Shitty jobs however, are easy to get and usually dont support the cost of going to work. Whether it be McDonald's or uber, you'll have to work 60-70 hours a week to pay your bills.

Really any job that pays much less than $20 these days is questionable after expenses. If you can keep your expenses extremely low somehow, that's about the only way to have any money leftover.


----------



## oldfart (Dec 22, 2017)

Nats121 said:


> How do you propose Uber could that without incurring much higher labor costs?


not my job to judge the merits of one plan or another for Uber. All I can do or want to do is have enough information to understand my costs 
I don’t see that they would have to incur any labor costs. That’s the point (for Uber) isn’t it
Using UPS and FeEx as examples: one does well and so do their drivers 
One owns the trucks employs the drivers and does quite well and so do the drivers the other does not own the trucks and does not employ the drivers FedEx does we all but the drivers, not so much

Again just examples that could serve as models for uber


----------



## SHalester (Aug 25, 2019)

Nats121 said:


> Who's gonna do the screaming?


are we extra slow today? How many drivers here could go through an interview for a 'job'? Or do you think U/L would just, via magic, make all drivers employees and by more magic said employees would vote for a union?

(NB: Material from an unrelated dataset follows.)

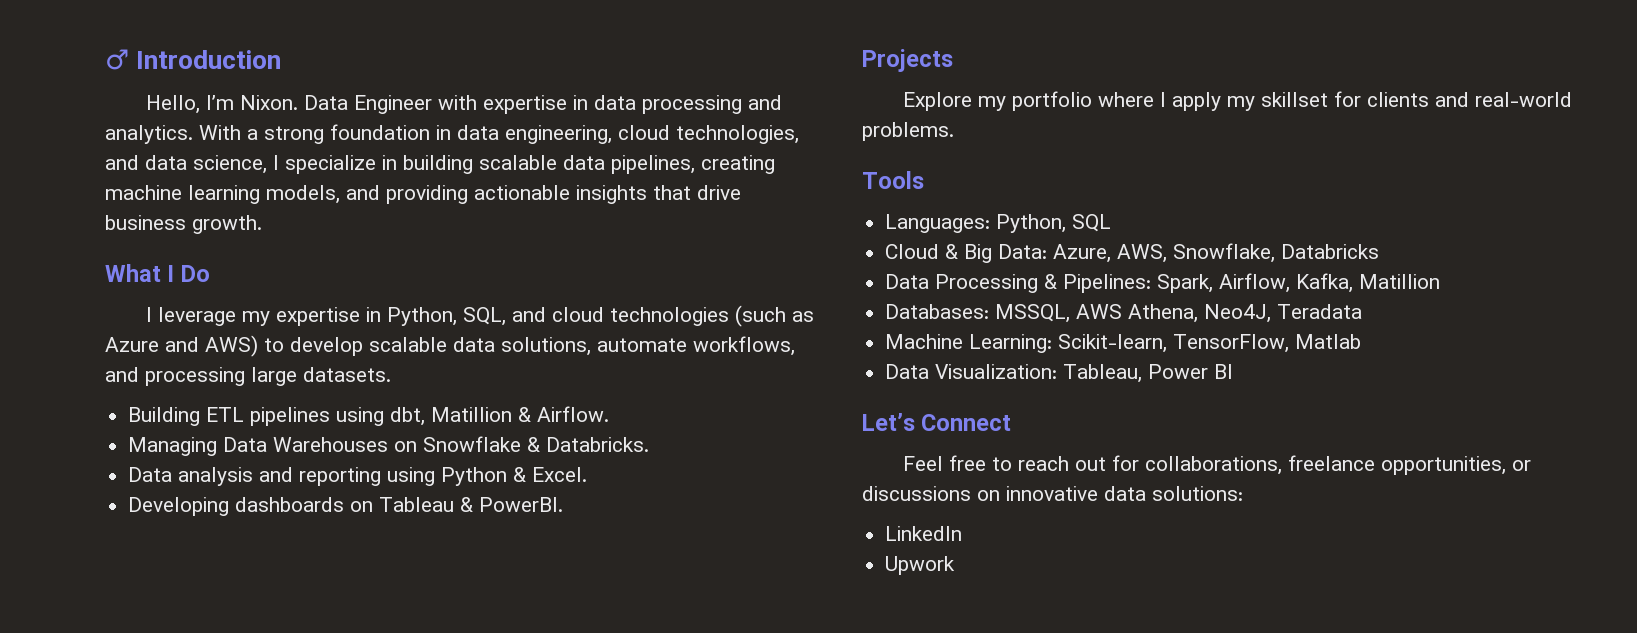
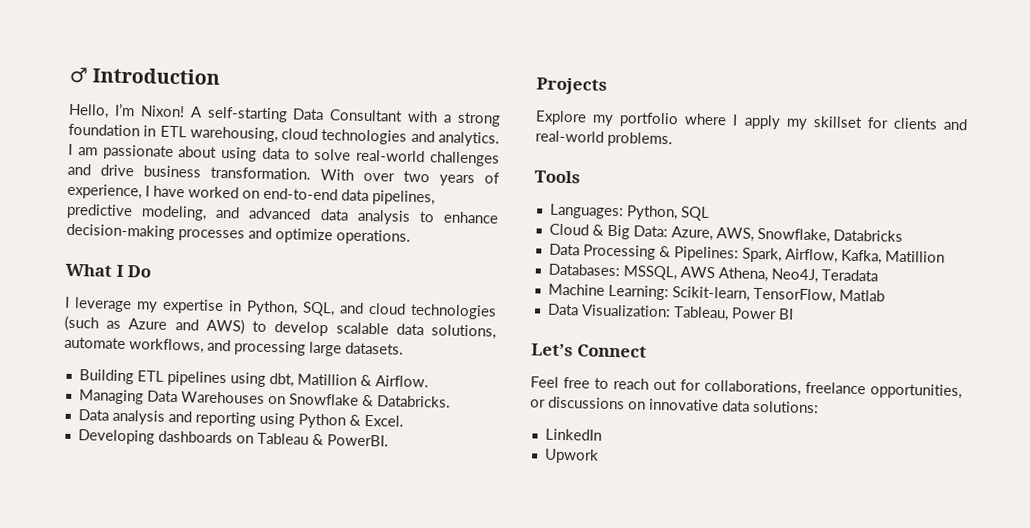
- Hello, I’m Nixon. Data Engineer with expertise in data processing and analytics. With a strong foundation in data engineering, cloud technologies, and data science, I specialize in building scalable data pipelines, creating machine learning models, and providing actionable insights that drive business growth.
+ Hello, I’m Nixon! A self-starting Data Consultant with a strong foundation in ETL warehousing, cloud technologies and analytics. I am passionate about using data to solve real-world challenges and drive business transformation. With over two years of experience, I have worked on end-to-end data pipelines, predictive modeling, and advanced data analysis to enhance decision-making processes and optimize operations.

Really, do you expect if you were an employee there would be no changes? Really? Defend that.


----------



## SHalester (Aug 25, 2019)

warsaw said:


> Union dues are actually very low compared to what you get out of the membership.


Not sure how one would prove that?A union I have access to now is a few bucks a month PLUS 3%. What they offer discount wise and maybe free legal advice is certainly not worth it, so I'm not joining. 

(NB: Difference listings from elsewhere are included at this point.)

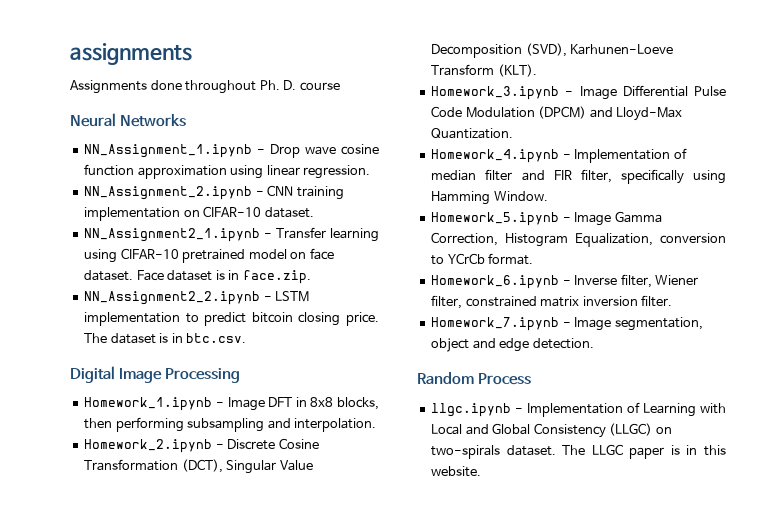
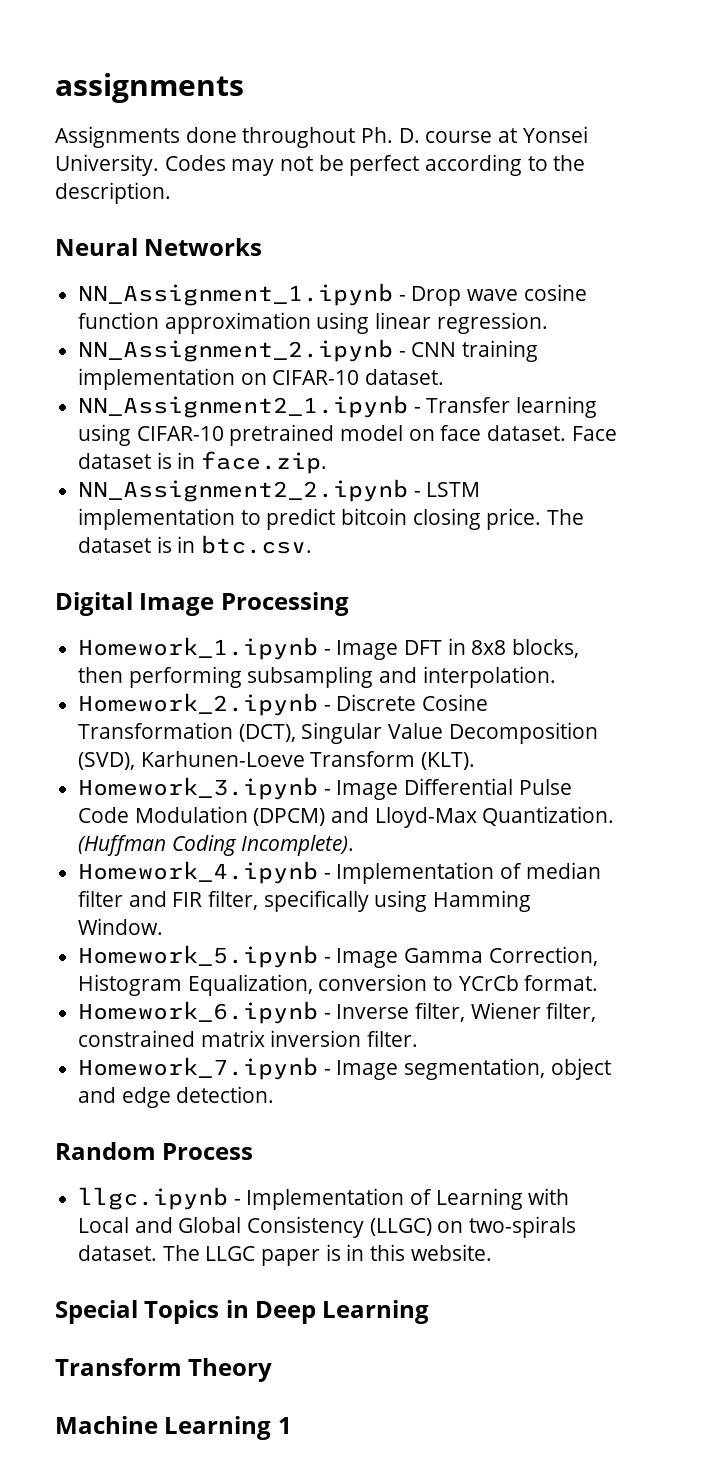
- Assignments done throughout Ph. D. course
+ Assignments done throughout Ph. D. course at Yonsei University. Codes may not be perfect according to the description.
+ (Huffman Coding Incomplete).
+ Special Topics in Deep Learning
+ Transform Theory
+ Machine Learning 1

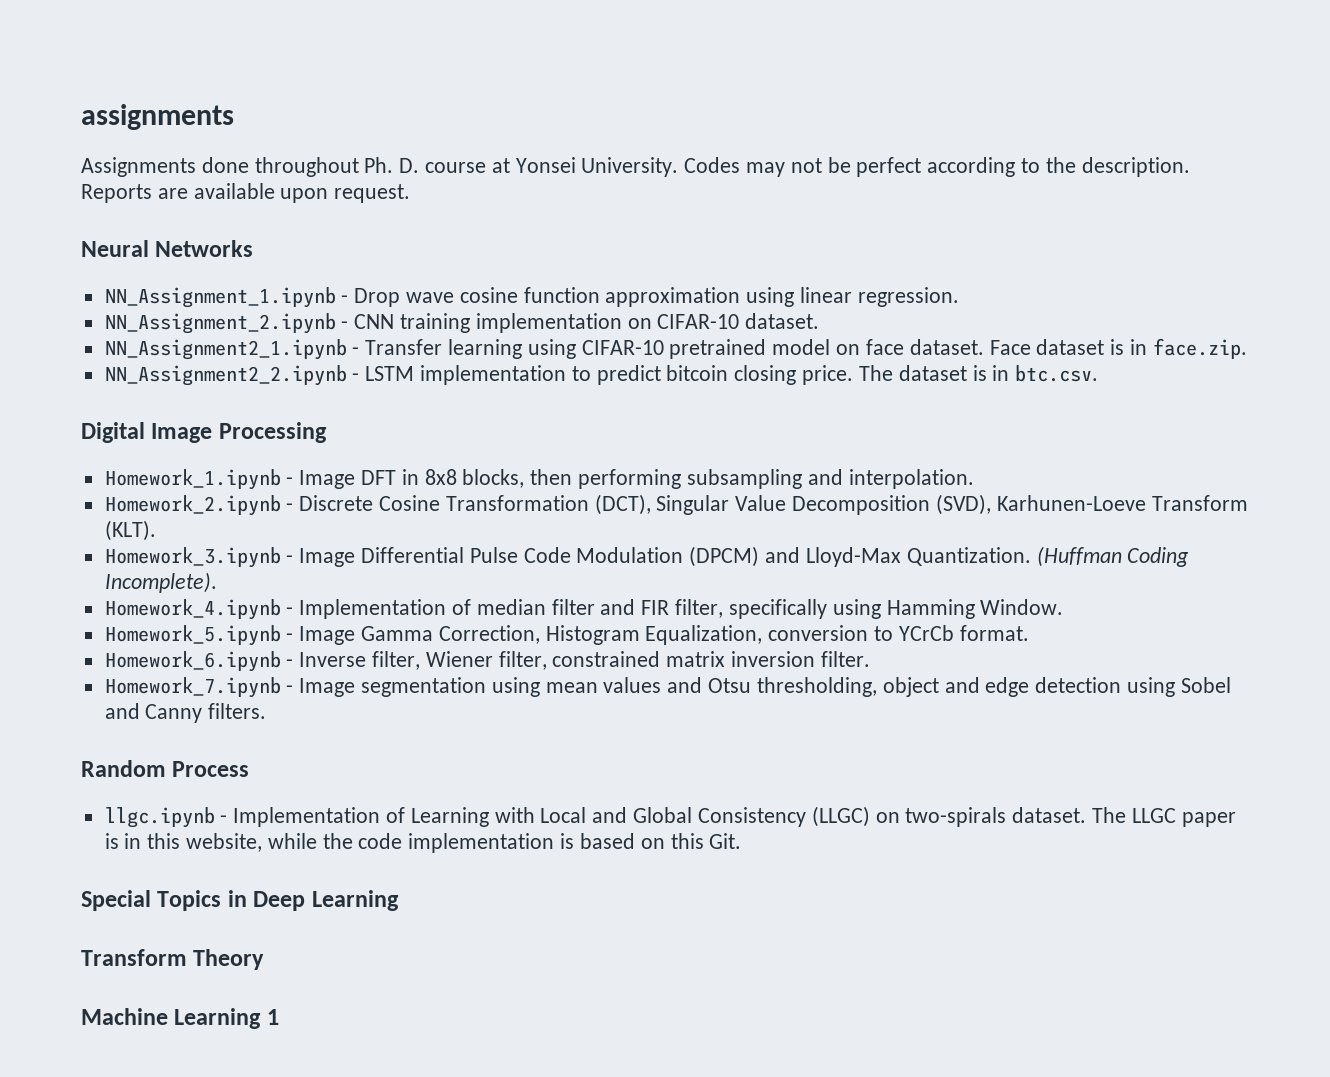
+ Reports are available upon request.
- Homework_7.ipynb - Image segmentation, object and edge detection.
+ Homework_7.ipynb - Image segmentation using mean values and Otsu thresholding, object and edge detection using Sobel and Canny filters.
- The LLGC paper is in this website.
+ The LLGC paper is in this website, while the code implementation is based on this Git.

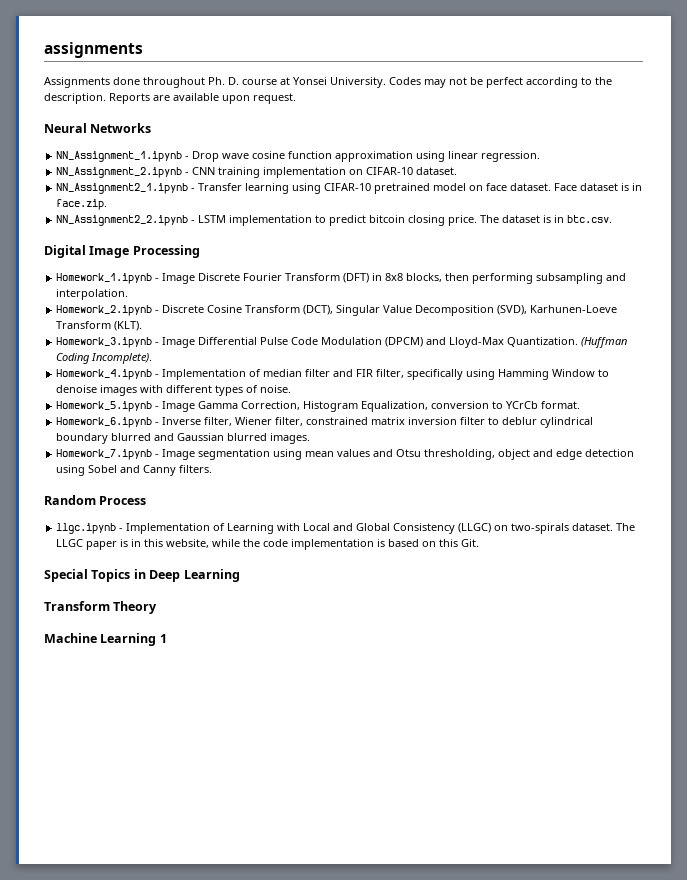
- Homework_1.ipynb - Image DFT in 8x8 blocks, then performing subsampling and interpolation.
+ Homework_1.ipynb - Image Discrete Fourier Transform (DFT) in 8x8 blocks, then performing subsampling and interpolation.
- Homework_2.ipynb - Discrete Cosine Transformation (DCT), Singular Value Decomposition (SVD), Karhunen-Loeve Transform (KLT).
+ Homework_2.ipynb - Discrete Cosine Transform (DCT), Singular Value Decomposition (SVD), Karhunen-Loeve Transform (KLT).
- Homework_4.ipynb - Implementation of median filter and FIR filter, specifically using Hamming Window.
+ Homework_4.ipynb - Implementation of median filter and FIR filter, specifically using Hamming Window to denoise images with different types of noise.
- Homework_6.ipynb - Inverse filter, Wiener filter, constrained matrix inversion filter.
+ Homework_6.ipynb - Inverse filter, Wiener filter, constrained matrix inversion filter to deblur cylindrical boundary blurred and Gaussian blurred images.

Went my entire working life with no union, think I'll be aok.


----------



## Nats121 (Jul 19, 2017)

SHalester said:


> are we extra slow today? How many drivers here could go through an interview for a 'job'? Or do you think U/L would just, via magic, make all drivers employees and by more magic said employees would vote for a union?


For more than 9 years Uber's signed up millions of drivers without interviews, so it wouldn't be a stretch to assume Uber would continue to do the same thing with employee drivers, especially given the likelihood that many if not most of the "new" employee drivers would already be working for Uber. Uber would also continue to run background checks.

As far as a union is concerned, it would depend on what the union has to offer, but most likely the majority of drivers would support a union.



SHalester said:


> Really, do you expect if you were an employee there would be no changes? Really? Defend that.


There'd be changes, for better and for worse. The upside would be better pay for most drivers as well as all the protections and benefits that come with being an employee. There'd also be compensation for the use of their vehicles.

Another positive change would be new companies entering the market, which would be good for the drivers.

The downsides would be possible layoffs and workhour restrictions, but both would depend on Uber's ability to recruit and maintain the required number of drivers. Competition from new companies could provide more leverage for the drivers.

Drivers would lose at least some of their tax deductions as well.

Drivers would also most likely lose at least some schedule flexibility, but given the variable demand of this business, Uber would need to be flexible for their bottom line. And if enough drivers make flexibility a job requirement, Uber would have an additional reason to be flexible. Again, competition from new companies could provide more leverage for the drivers.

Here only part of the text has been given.